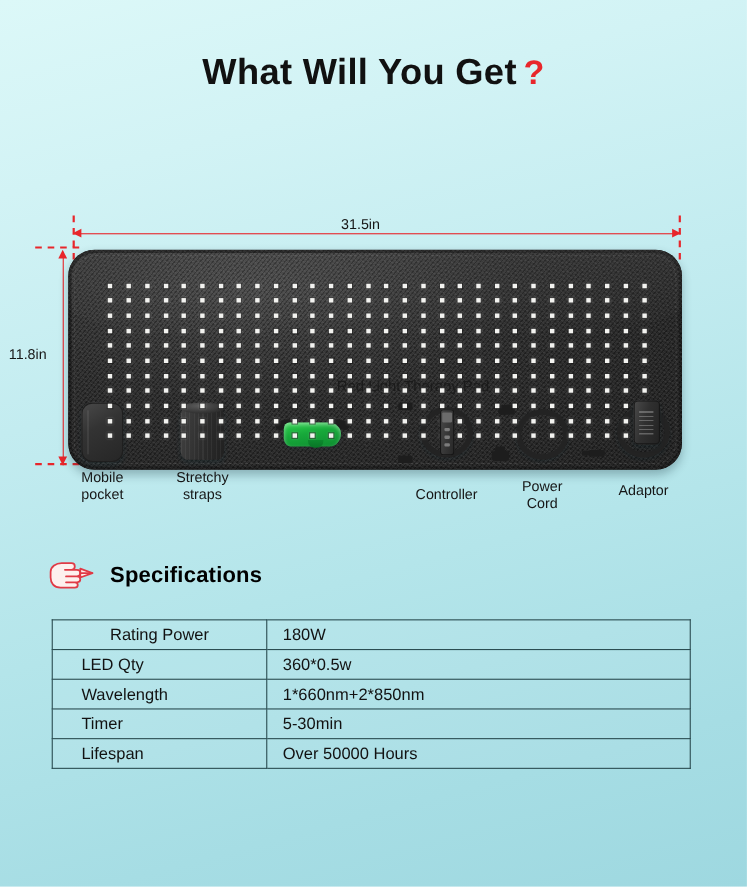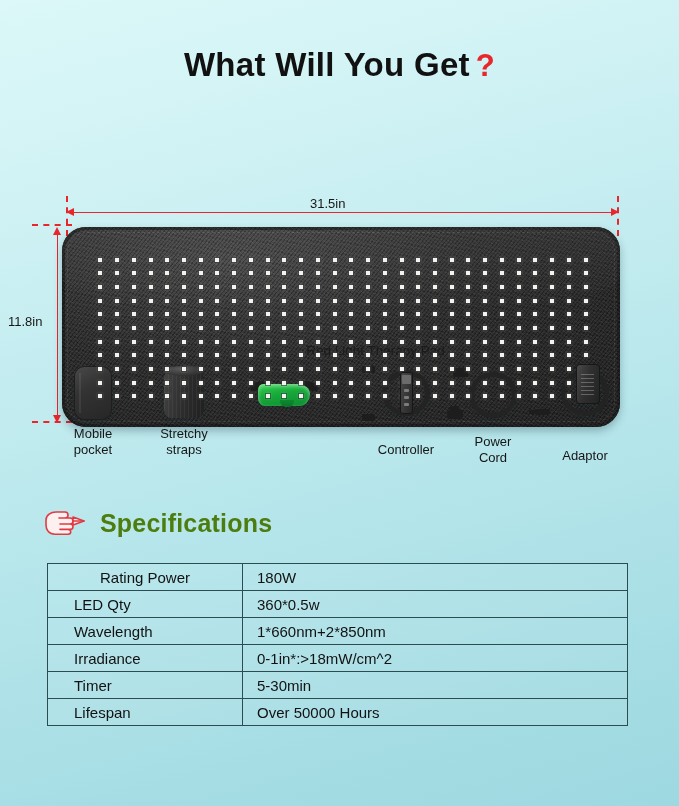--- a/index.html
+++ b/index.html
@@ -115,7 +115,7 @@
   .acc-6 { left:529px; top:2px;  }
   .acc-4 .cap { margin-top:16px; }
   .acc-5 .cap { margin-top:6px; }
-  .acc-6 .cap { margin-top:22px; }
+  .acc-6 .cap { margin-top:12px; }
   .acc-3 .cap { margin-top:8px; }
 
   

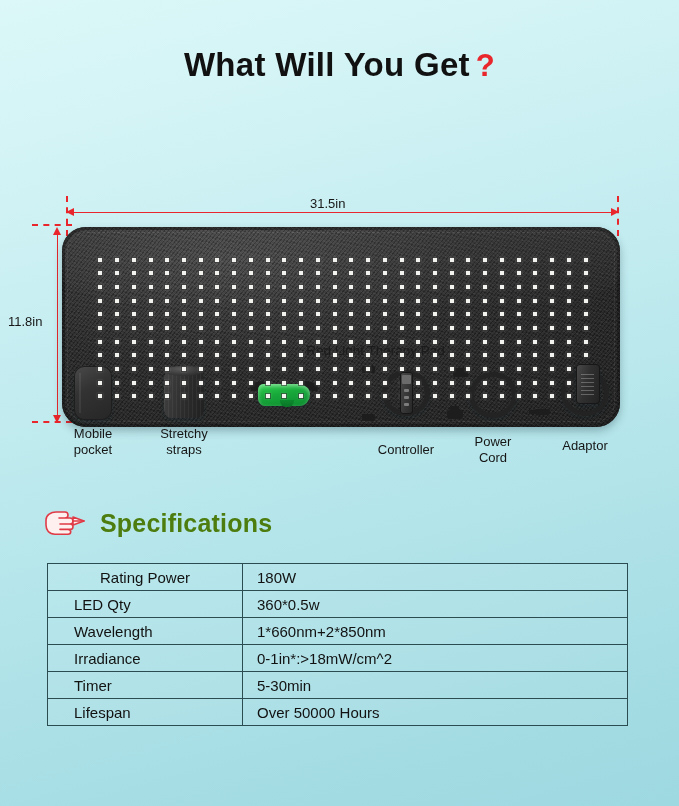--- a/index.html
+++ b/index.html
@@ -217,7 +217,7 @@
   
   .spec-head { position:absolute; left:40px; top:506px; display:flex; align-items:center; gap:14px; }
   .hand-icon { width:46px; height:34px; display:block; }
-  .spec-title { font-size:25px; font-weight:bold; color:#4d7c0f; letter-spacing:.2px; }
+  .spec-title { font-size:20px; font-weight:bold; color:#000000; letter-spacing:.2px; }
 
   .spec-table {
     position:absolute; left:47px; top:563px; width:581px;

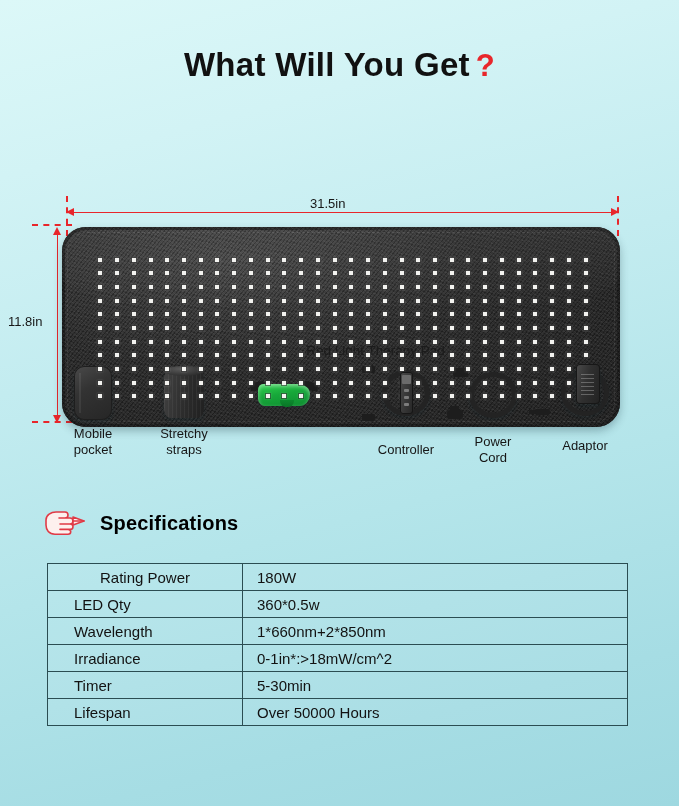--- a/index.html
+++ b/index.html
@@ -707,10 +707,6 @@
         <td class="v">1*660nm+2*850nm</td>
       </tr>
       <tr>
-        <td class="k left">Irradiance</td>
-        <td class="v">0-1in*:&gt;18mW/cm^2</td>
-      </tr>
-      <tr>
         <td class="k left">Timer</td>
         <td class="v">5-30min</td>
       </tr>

┄┄┄┄┄┄┄┄┄┄┄┄┄┄┄┄┄┄┄┄

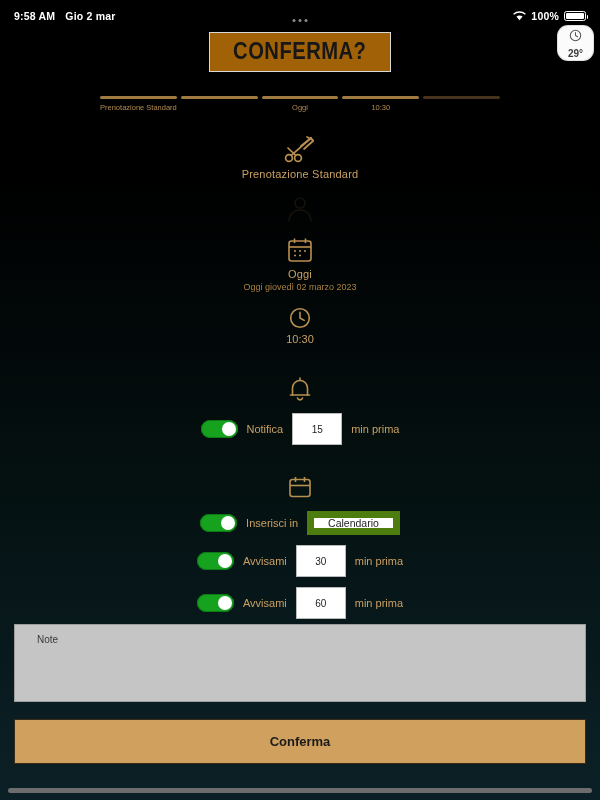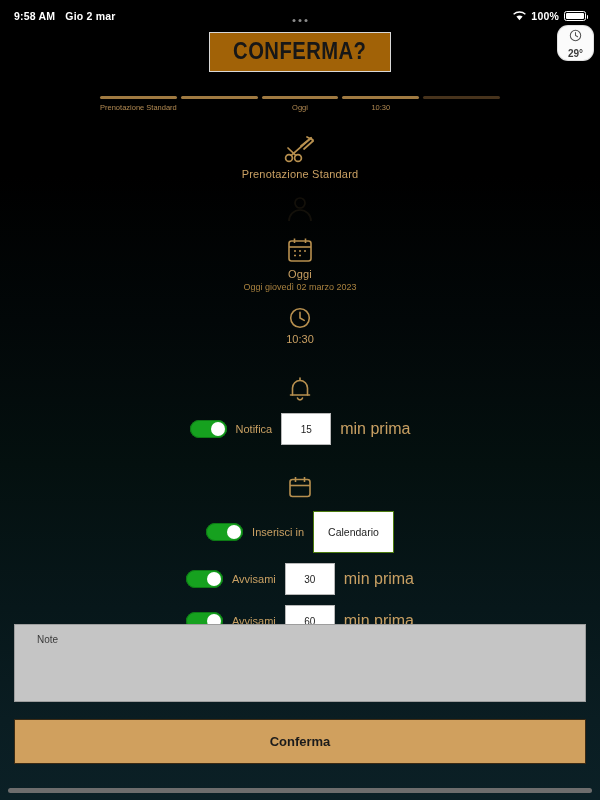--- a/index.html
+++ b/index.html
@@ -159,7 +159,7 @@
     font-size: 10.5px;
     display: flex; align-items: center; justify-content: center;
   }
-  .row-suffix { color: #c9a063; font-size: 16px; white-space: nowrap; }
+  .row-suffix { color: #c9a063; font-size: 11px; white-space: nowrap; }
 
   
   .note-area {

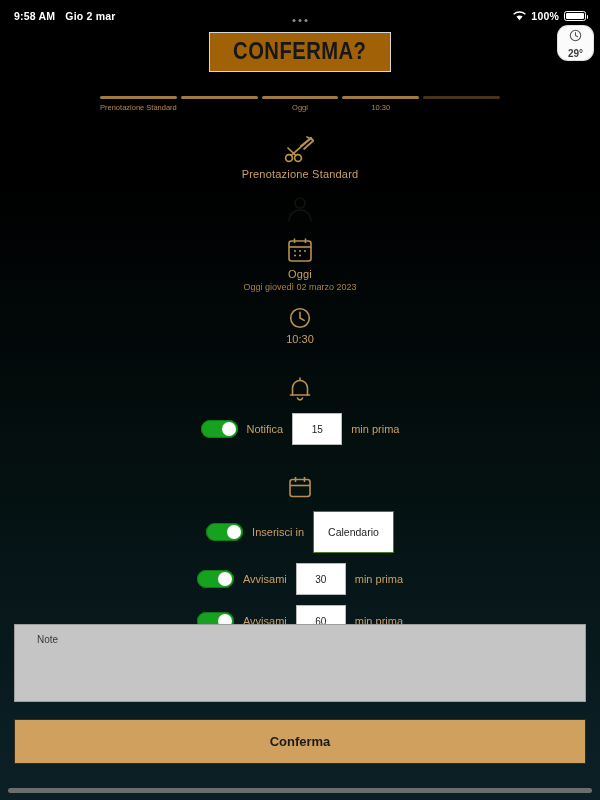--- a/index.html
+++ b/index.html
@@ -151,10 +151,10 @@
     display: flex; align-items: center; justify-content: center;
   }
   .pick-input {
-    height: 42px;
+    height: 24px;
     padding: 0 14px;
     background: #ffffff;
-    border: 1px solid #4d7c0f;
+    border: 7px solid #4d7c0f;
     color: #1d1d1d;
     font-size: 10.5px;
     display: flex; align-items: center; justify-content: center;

┄┄┄┄┄┄┄┄┄┄┄┄┄┄┄┄┄┄┄┄

> _Exercise details_:
In the listing, find each line with the string "left" and copy it.

> _Solution_:
   .acc-6 { left:529px; top:2px;  }
   .spec-head { position:absolute; left:40px; top:506px; display:flex; align-items:center; gap:14px; }
     position:absolute; left:47px; top:563px; width:581px;
-        <td class="k left">Irradiance</td>
         <td class="k left">Timer</td>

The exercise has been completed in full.